- **Records shown**:
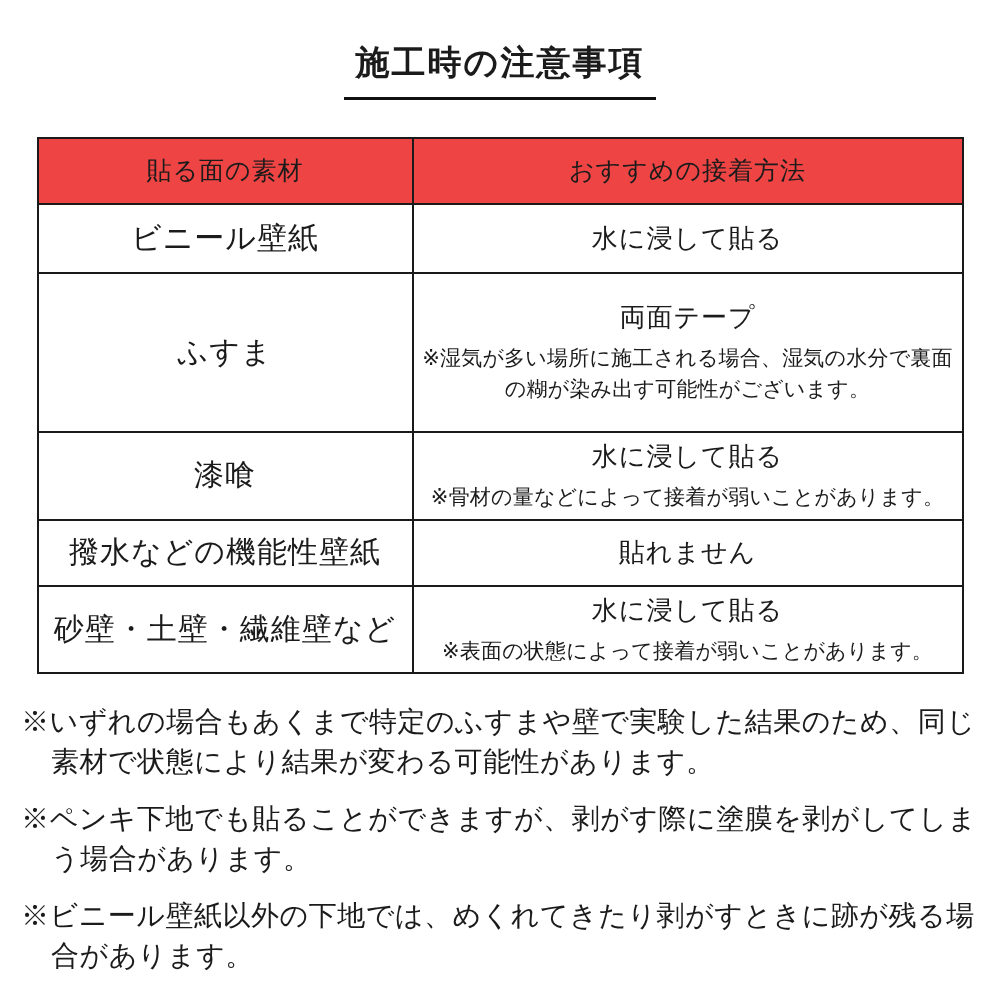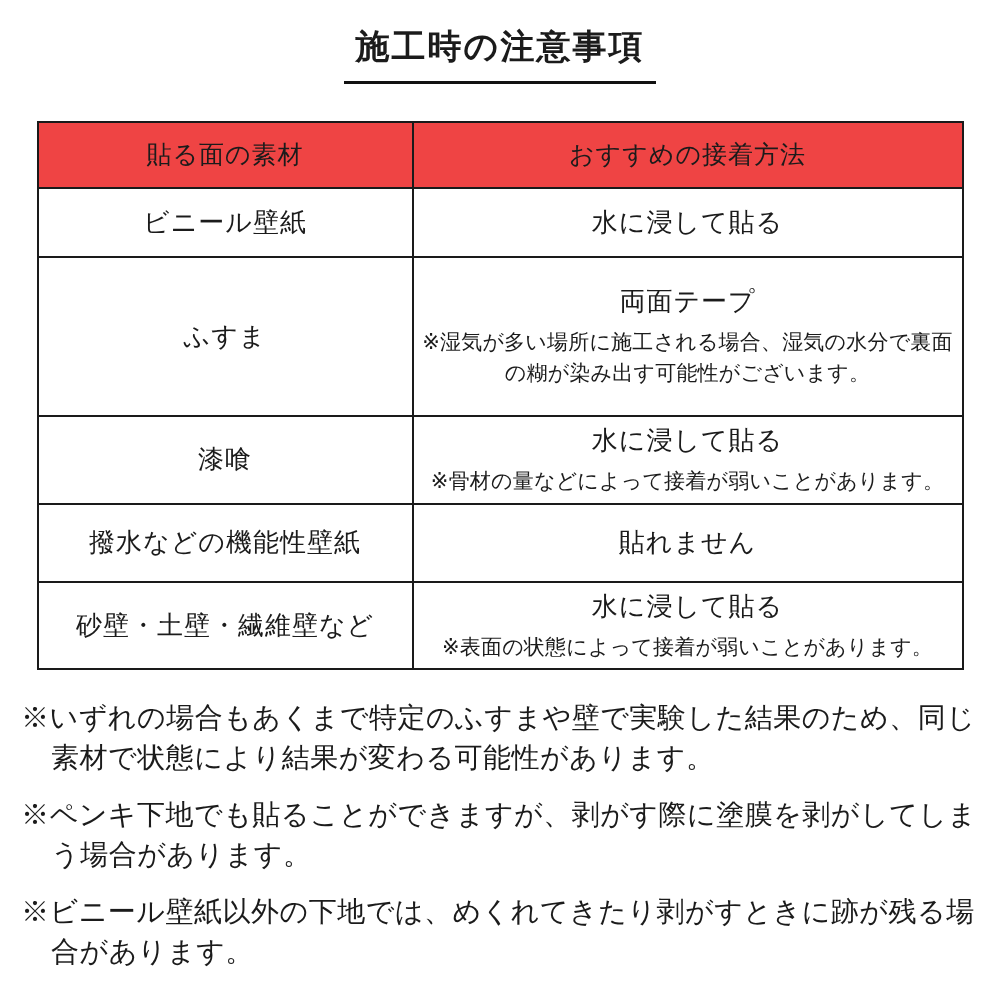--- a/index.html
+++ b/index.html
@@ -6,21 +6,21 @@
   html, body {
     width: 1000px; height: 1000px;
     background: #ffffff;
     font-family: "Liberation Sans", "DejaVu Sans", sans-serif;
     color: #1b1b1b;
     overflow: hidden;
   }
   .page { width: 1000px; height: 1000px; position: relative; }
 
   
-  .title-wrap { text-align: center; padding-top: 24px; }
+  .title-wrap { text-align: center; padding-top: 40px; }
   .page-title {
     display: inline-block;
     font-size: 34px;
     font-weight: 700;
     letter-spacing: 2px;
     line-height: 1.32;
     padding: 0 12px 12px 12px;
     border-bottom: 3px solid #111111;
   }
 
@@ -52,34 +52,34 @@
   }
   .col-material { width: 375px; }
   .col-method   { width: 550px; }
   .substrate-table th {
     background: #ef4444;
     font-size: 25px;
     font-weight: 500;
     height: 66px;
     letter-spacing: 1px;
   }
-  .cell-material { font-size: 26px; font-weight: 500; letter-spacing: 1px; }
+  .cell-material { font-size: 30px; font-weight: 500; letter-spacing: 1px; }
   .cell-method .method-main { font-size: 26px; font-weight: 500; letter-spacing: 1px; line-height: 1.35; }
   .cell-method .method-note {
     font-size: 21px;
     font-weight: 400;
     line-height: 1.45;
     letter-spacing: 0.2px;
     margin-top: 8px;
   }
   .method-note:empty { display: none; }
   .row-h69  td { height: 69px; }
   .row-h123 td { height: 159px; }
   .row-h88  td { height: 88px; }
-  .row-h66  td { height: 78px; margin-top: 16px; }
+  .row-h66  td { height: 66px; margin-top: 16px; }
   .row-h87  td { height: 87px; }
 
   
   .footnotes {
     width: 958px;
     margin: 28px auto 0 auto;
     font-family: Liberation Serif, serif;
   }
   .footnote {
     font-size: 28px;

---

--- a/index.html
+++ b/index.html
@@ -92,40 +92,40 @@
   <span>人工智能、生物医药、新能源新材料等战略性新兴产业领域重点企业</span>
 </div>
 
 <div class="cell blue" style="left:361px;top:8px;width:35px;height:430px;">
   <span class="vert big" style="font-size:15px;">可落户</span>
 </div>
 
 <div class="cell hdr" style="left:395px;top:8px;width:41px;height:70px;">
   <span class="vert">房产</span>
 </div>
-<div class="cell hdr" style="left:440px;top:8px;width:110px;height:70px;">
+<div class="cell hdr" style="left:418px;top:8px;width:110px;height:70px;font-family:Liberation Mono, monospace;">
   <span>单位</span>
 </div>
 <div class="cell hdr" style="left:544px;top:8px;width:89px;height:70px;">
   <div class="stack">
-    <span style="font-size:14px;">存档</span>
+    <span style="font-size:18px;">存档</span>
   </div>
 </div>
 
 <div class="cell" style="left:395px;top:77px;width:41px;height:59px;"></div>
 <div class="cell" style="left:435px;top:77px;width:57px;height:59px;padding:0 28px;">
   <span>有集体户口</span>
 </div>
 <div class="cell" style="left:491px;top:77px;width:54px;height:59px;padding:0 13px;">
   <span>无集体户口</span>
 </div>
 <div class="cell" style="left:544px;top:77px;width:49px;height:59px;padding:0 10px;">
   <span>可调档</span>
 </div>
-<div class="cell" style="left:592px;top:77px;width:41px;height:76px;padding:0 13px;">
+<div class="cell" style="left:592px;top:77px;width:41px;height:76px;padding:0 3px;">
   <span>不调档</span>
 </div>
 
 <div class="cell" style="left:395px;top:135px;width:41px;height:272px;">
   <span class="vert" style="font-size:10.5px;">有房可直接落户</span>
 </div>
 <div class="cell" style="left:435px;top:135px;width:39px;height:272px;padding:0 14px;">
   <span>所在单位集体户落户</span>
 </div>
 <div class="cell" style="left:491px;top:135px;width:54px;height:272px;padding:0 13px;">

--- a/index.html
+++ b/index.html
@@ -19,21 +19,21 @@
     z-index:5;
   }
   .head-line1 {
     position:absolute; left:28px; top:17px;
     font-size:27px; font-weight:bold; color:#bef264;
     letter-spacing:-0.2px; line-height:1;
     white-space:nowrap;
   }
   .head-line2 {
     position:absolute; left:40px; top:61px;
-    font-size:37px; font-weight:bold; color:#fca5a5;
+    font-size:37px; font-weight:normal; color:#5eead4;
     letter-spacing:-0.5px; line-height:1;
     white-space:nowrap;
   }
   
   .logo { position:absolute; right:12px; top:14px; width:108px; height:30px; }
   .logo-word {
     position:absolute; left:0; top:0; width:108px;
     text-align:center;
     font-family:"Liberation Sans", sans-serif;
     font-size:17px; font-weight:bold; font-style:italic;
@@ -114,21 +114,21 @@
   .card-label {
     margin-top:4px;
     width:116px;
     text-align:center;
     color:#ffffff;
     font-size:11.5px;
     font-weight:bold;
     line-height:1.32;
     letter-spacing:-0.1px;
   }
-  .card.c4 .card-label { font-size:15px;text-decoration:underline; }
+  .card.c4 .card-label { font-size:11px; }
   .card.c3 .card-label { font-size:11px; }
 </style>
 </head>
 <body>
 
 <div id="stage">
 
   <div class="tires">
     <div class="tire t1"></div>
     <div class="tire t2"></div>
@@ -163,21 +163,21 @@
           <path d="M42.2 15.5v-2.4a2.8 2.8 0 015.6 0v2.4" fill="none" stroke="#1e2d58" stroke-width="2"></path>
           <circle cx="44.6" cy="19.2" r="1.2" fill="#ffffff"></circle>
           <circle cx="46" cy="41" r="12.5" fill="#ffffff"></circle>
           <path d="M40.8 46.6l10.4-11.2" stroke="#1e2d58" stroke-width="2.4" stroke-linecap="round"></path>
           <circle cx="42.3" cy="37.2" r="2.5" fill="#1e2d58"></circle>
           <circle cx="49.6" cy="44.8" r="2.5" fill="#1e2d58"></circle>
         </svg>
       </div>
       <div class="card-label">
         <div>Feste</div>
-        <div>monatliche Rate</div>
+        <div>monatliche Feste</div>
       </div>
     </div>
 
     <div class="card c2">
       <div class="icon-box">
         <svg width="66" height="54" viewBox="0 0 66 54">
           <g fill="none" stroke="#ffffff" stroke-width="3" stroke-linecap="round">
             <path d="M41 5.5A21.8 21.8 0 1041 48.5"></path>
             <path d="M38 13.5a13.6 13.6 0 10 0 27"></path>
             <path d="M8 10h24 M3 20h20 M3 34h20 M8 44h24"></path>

- **Try it**: Extract every line above containing the word "label".

- **Solution to the problem**:
   .card-label {
-  .card.c4 .card-label { font-size:15px;text-decoration:underline; }
+  .card.c4 .card-label { font-size:11px; }
   .card.c3 .card-label { font-size:11px; }
       <div class="card-label">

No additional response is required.